Instructions for the task: Output exactly the lines from the first line of the records below through the line containing "tax: 8.875% = 113.40 -> 8.875% = 119.64", both included, leaving out any pictures.

● ● ● ● ●

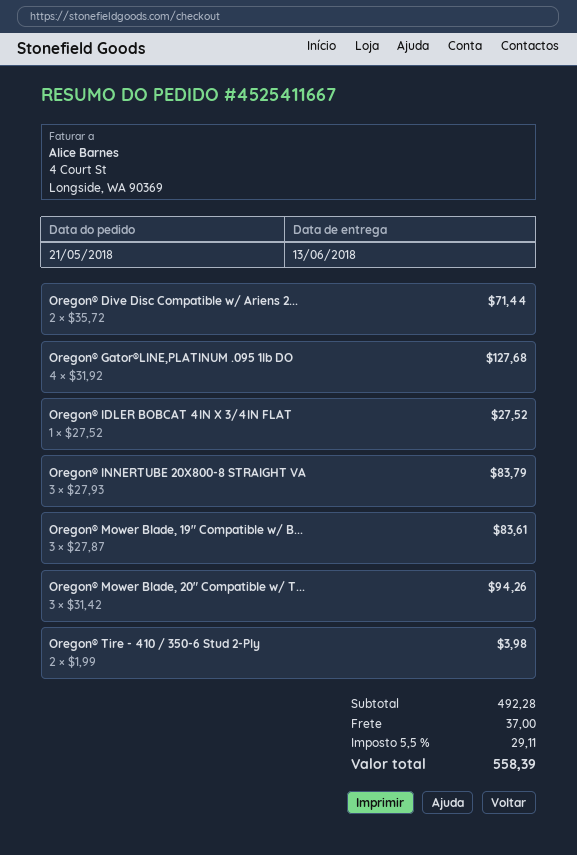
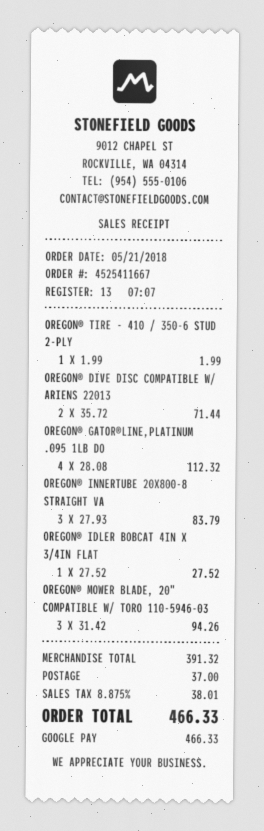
Oregon® Gator®LINE,PLATINUM .095 1lb DO: 4 x 31.92 = 127.68 -> 4 x 28.08 = 112.32
Oregon® Mower Blade, 19" Compatible w/ B...: 3 x 27.87 = 83.61 -> none
Oregon® Tire - 410 / 350-6 Stud 2-Ply: 2 x 1.99 = 3.98 -> 1 x 1.99 = 1.99
subtotal: 492.28 -> 391.32
tax: 5.5% = 29.11 -> 8.875% = 38.01
total: 558.39 -> 466.33

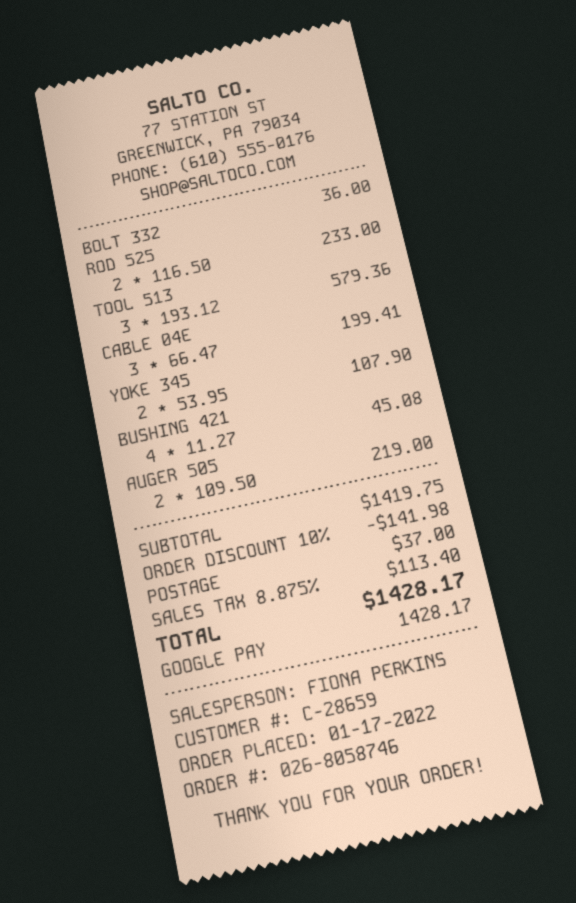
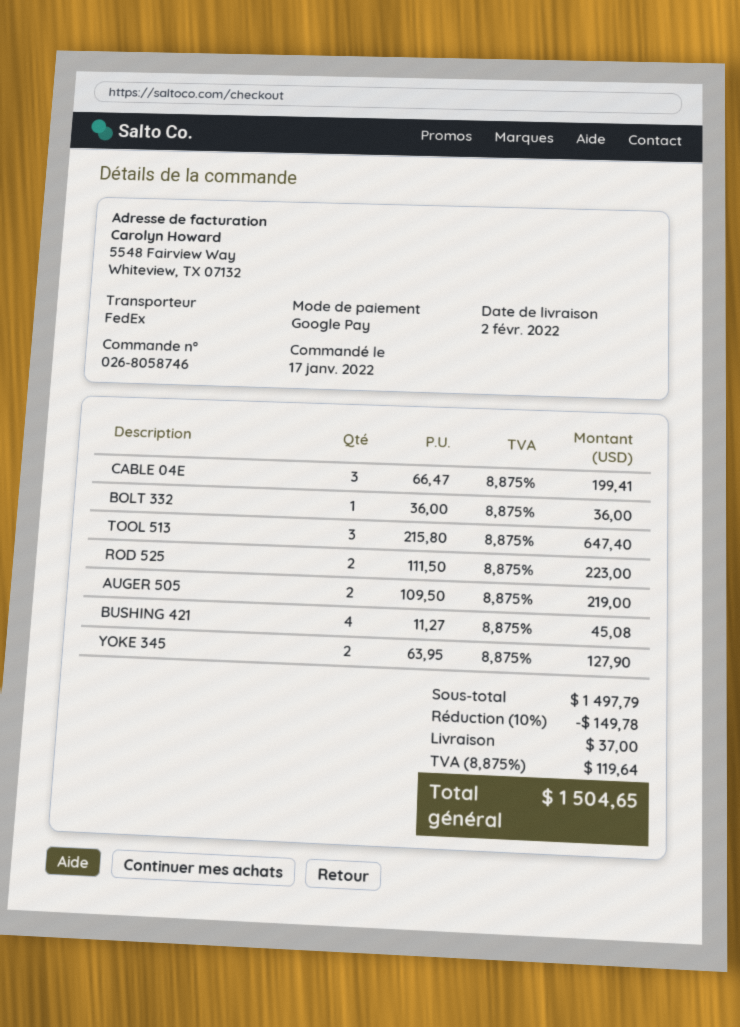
ROD 525: 2 x 116.50 = 233.00 -> 2 x 111.50 = 223.00
TOOL 513: 3 x 193.12 = 579.36 -> 3 x 215.80 = 647.40
YOKE 345: 2 x 53.95 = 107.90 -> 2 x 63.95 = 127.90
subtotal: 1419.75 -> 1497.79
discount: 10% = 141.98 -> 10% = 149.78
tax: 8.875% = 113.40 -> 8.875% = 119.64
total: 1428.17 -> 1504.65

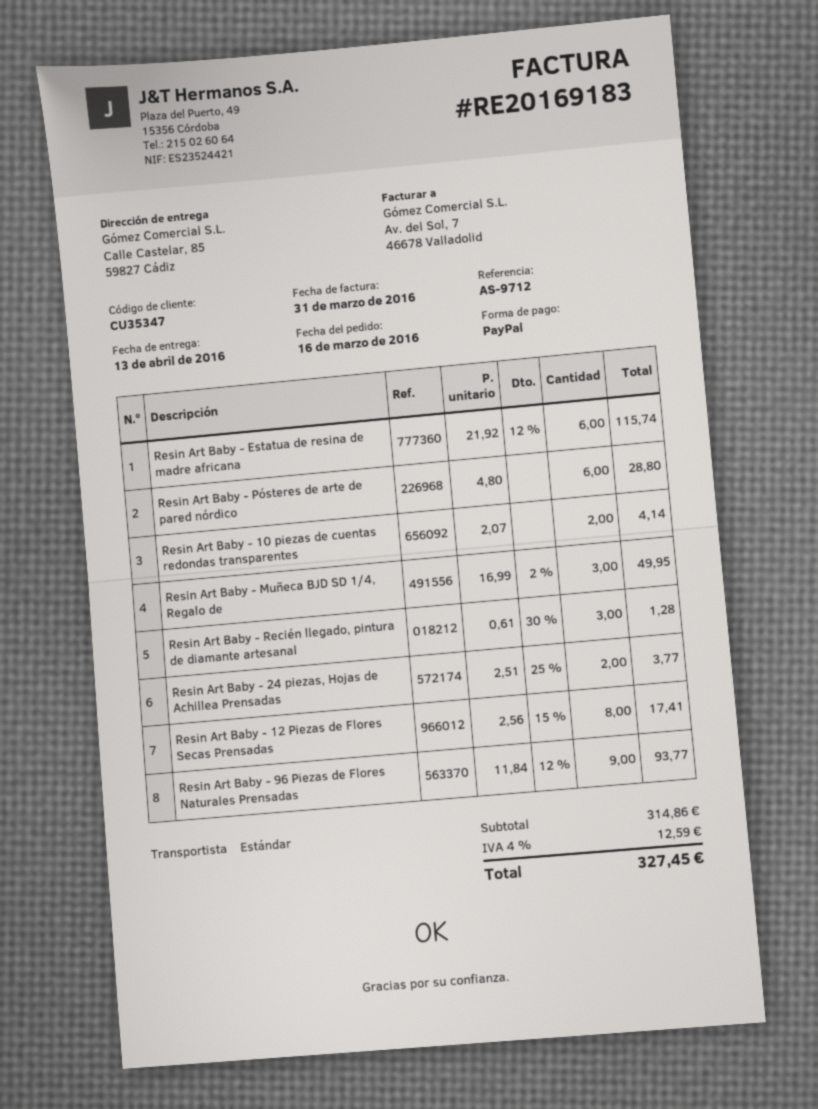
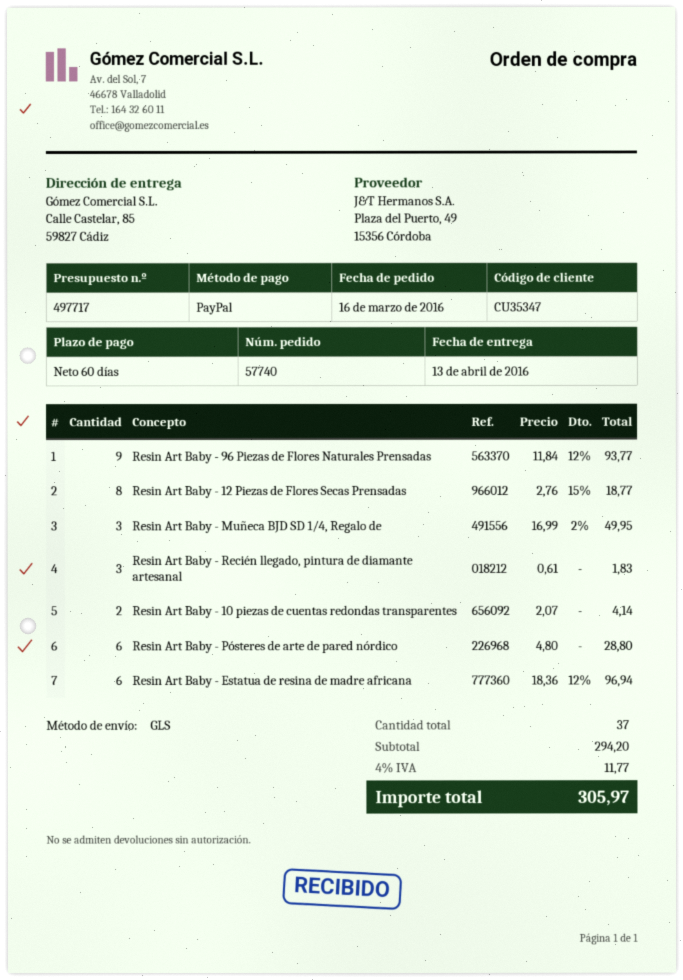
shipping method: standard -> GLS
Resin Art Baby - Estatua de resina de madre africana: 6 x 21.92 - 12% = 115.74 -> 6 x 18.36 - 12% = 96.94
Resin Art Baby - Recién llegado, pintura de diamante artesanal: 3 x 0.61 - 30% = 1.28 -> 3 x 0.61 = 1.83
Resin Art Baby - 24 piezas, Hojas de Achillea Prensadas: 2 x 2.51 - 25% = 3.77 -> none
Resin Art Baby - 12 Piezas de Flores Secas Prensadas: 8 x 2.56 - 15% = 17.41 -> 8 x 2.76 - 15% = 18.77
subtotal: 314.86 -> 294.20
tax: 4% = 12.59 -> 4% = 11.77
total: 327.45 -> 305.97

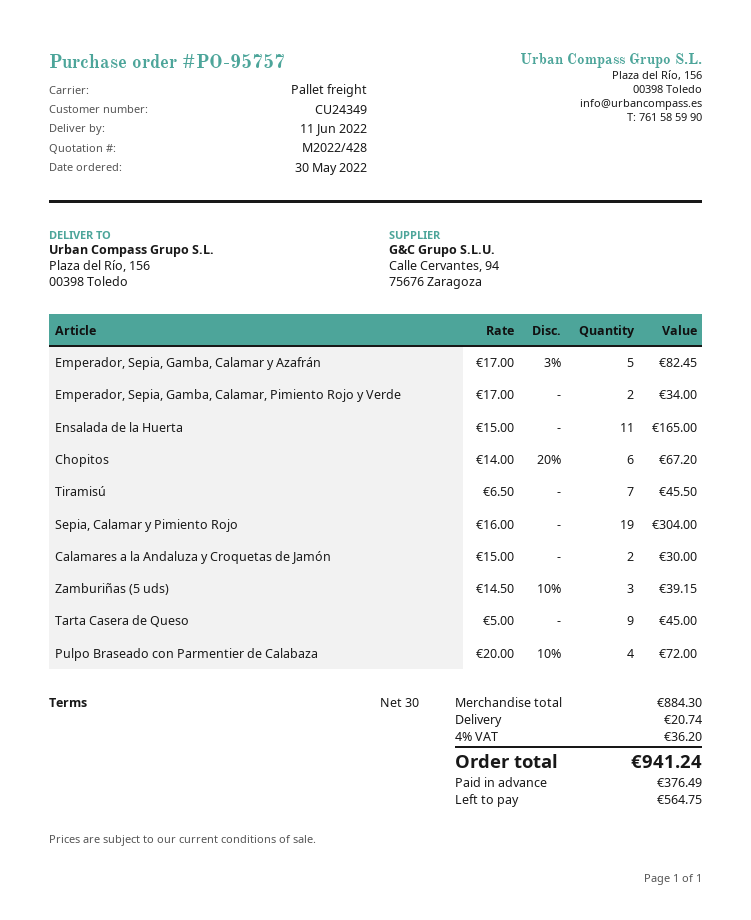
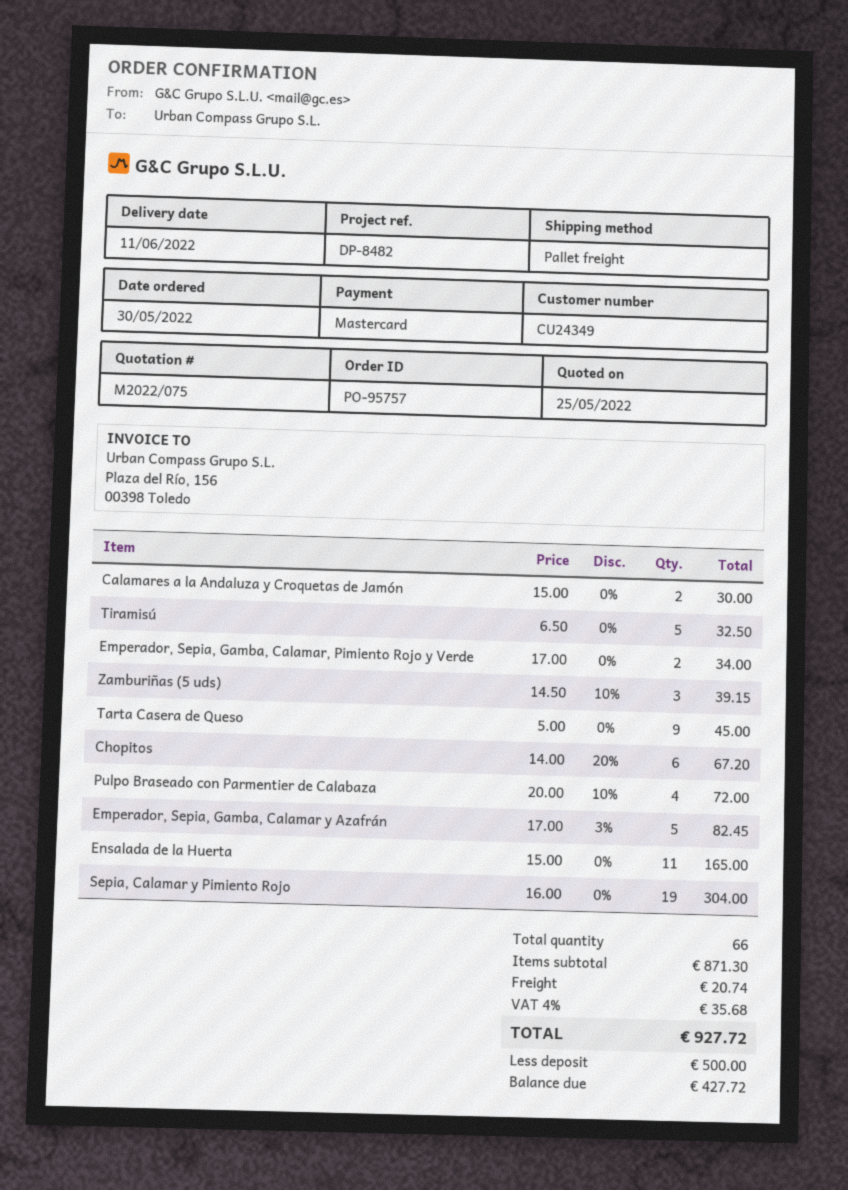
quote number: M2022/428 -> M2022/075
Tiramisú: 7 x 6.50 = 45.50 -> 5 x 6.50 = 32.50
subtotal: 884.30 -> 871.30
tax: 4% = 36.20 -> 4% = 35.68
total: 941.24 -> 927.72
deposit: 376.49 -> 500.00
balance: 564.75 -> 427.72

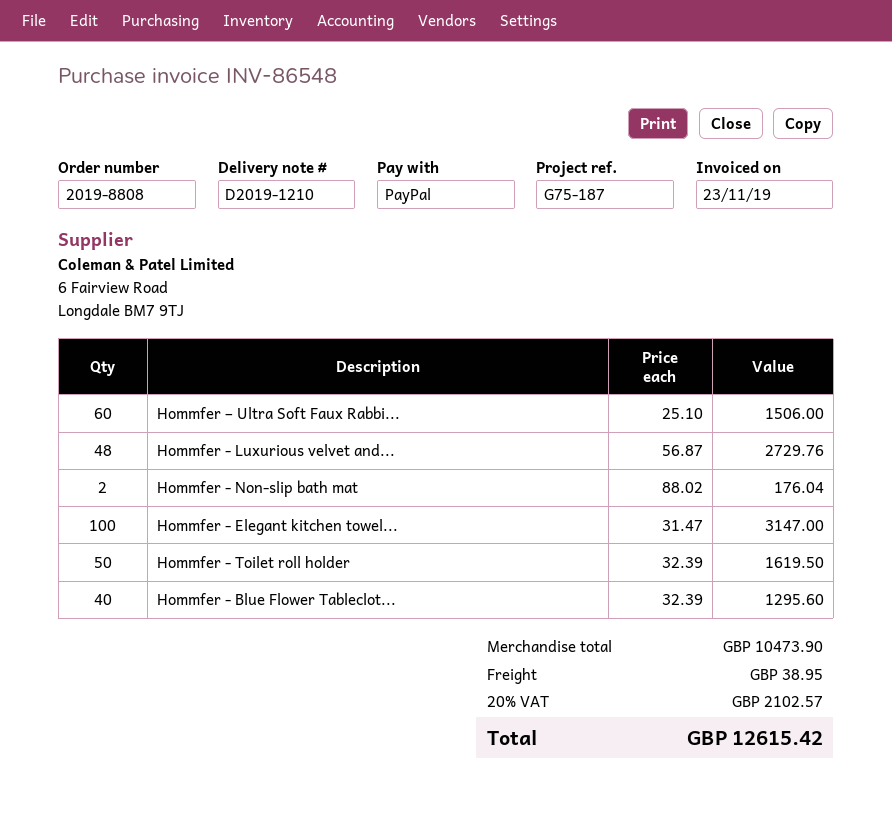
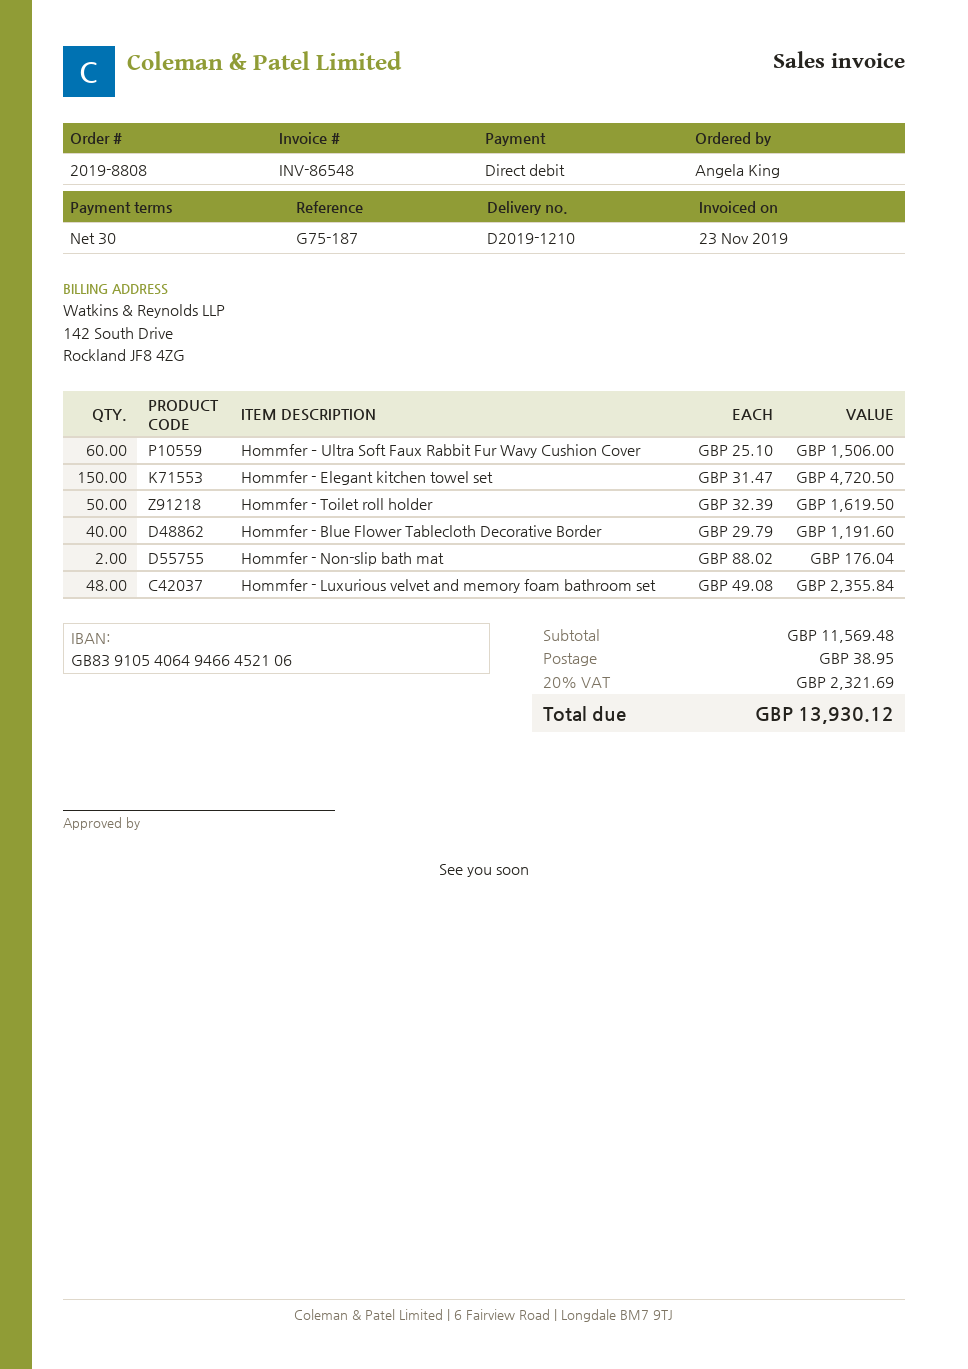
payment method: PayPal -> direct debit
Hommfer - Luxurious velvet and...: 48 x 56.87 = 2729.76 -> 48 x 49.08 = 2355.84
Hommfer - Elegant kitchen towel...: 100 x 31.47 = 3147.00 -> 150 x 31.47 = 4720.50
Hommfer - Blue Flower Tableclot...: 40 x 32.39 = 1295.60 -> 40 x 29.79 = 1191.60
subtotal: 10473.90 -> 11569.48
tax: 20% = 2102.57 -> 20% = 2321.69
total: 12615.42 -> 13930.12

● ● ● ● ●

Answer area:
Oregon® Gator®LINE,PLATINUM .095 1lb DO: 4 x 31.92 = 127.68 -> 4 x 28.08 = 112.32
Oregon® Mower Blade, 19" Compatible w/ B...: 3 x 27.87 = 83.61 -> none
Oregon® Tire - 410 / 350-6 Stud 2-Ply: 2 x 1.99 = 3.98 -> 1 x 1.99 = 1.99
subtotal: 492.28 -> 391.32
tax: 5.5% = 29.11 -> 8.875% = 38.01
total: 558.39 -> 466.33

ROD 525: 2 x 116.50 = 233.00 -> 2 x 111.50 = 223.00
TOOL 513: 3 x 193.12 = 579.36 -> 3 x 215.80 = 647.40
YOKE 345: 2 x 53.95 = 107.90 -> 2 x 63.95 = 127.90
subtotal: 1419.75 -> 1497.79
discount: 10% = 141.98 -> 10% = 149.78
tax: 8.875% = 113.40 -> 8.875% = 119.64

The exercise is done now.